The amount of VAT that the user pays is the cost of the product minus any of the costs of materials used in the product that have already been taxed. Businesses are expected to register for VAT with HMRC if the total value of everything they sell that isn't exempt from tax exceeds £83,000. There are thresholds put in place by HMRC for businesses registering for VAT or joining a VAT accounting scheme from 1 April 2016.

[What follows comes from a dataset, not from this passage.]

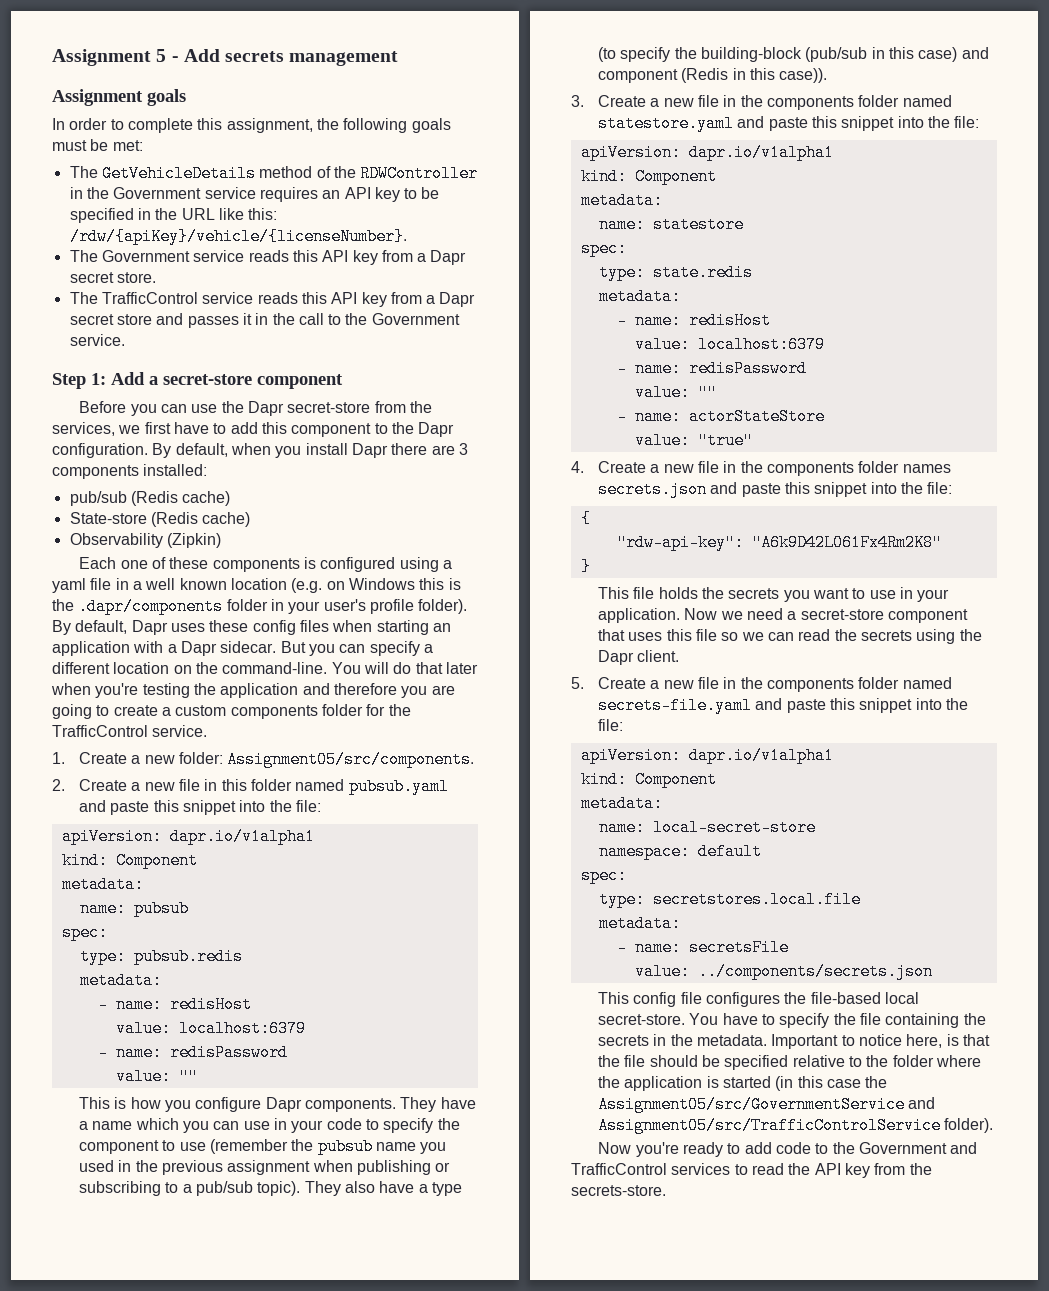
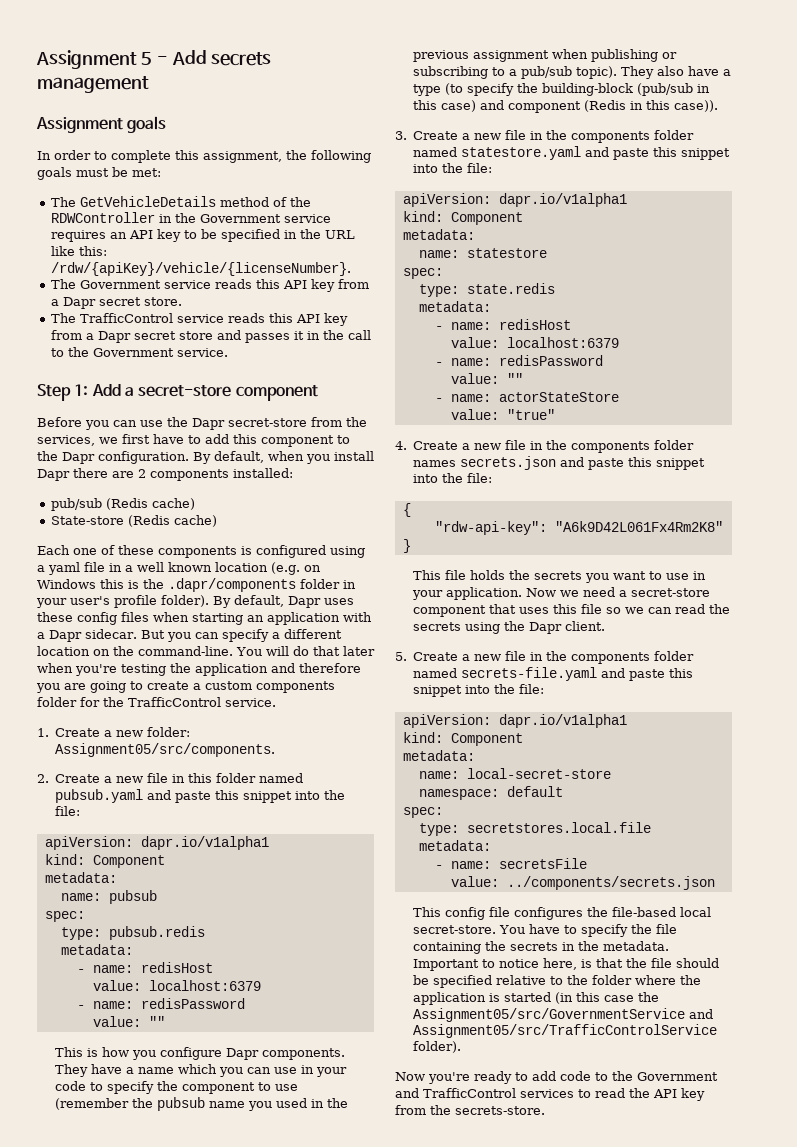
- By default, when you install Dapr there are 3 components installed:
+ By default, when you install Dapr there are 2 components installed:
- Observability (Zipkin)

                                                      Channel S on 30/12/2015
VAT Thresholds:
Situation
      Threshold
Vat registration
Higher than £83,000
Registration for distance selling into the UK
Higher than £70,000
Deregistration threshold                        
Lower than £81,000
Completing simplified EC Sales List
£106,500 or less and supplies to EU countries of £11,000 or less

There are 6 different VAT schemes each one is specific to a particularly industry and a range of general business problems. 

These schemes are: 
1) Annual Accounting Scheme
2) Flat Rate scheme
3) Cash Accounting scheme
4) VAT schemes for retailers
5) Tour Operators' Margin scheme 
6) Margin schemes for second-hand goods, art, antiques and collectables 

Annual Accounting Scheme 

The VAT Annual Accounting Scheme business using this scheme where you pay once a year and the deadline for payment is 2 months from the last day of your accounting period. This payment is based on the payment from prior year. If it’s a company that has been trading for less than a year then the payment will be estimated based on the predicted future tax liability. If a company has over paid a refund can be claimed by the organisation from HMRC. However, if a business knowingly under pays meaning, that their VAT liability for that period is higher than the estimated payment by HMRC they are liable to prosecution.  
Entering the scheme: 

To join the scheme the businesses must:
a) Be VAT registered
b) Have an estimated VAT taxable turnover of £1.35 million or less in the next year, which makes it an option an advantage for small business owners.   
Leaving the scheme 

Businesses can leave the scheme if:
a) They’re no longer eligible to be in it
b) Their VAT taxable turnover, or estimated amount, should be more than £1.6 million at the end of the annual accounting year


Companies that have left the scheme and decide to re-join, will have to wait year before doing so. 

Benefits
Disadvantages
Decreases work load because businesses only have to complete one yearly return.
This does not suit businesses that reclaim VAT on a regular basis, has they can only receive repayment once a year.
Allows businesses to able to better control their cash flow.
Although this does not take away the requirement for business to keep all necessary VAT records and accounts.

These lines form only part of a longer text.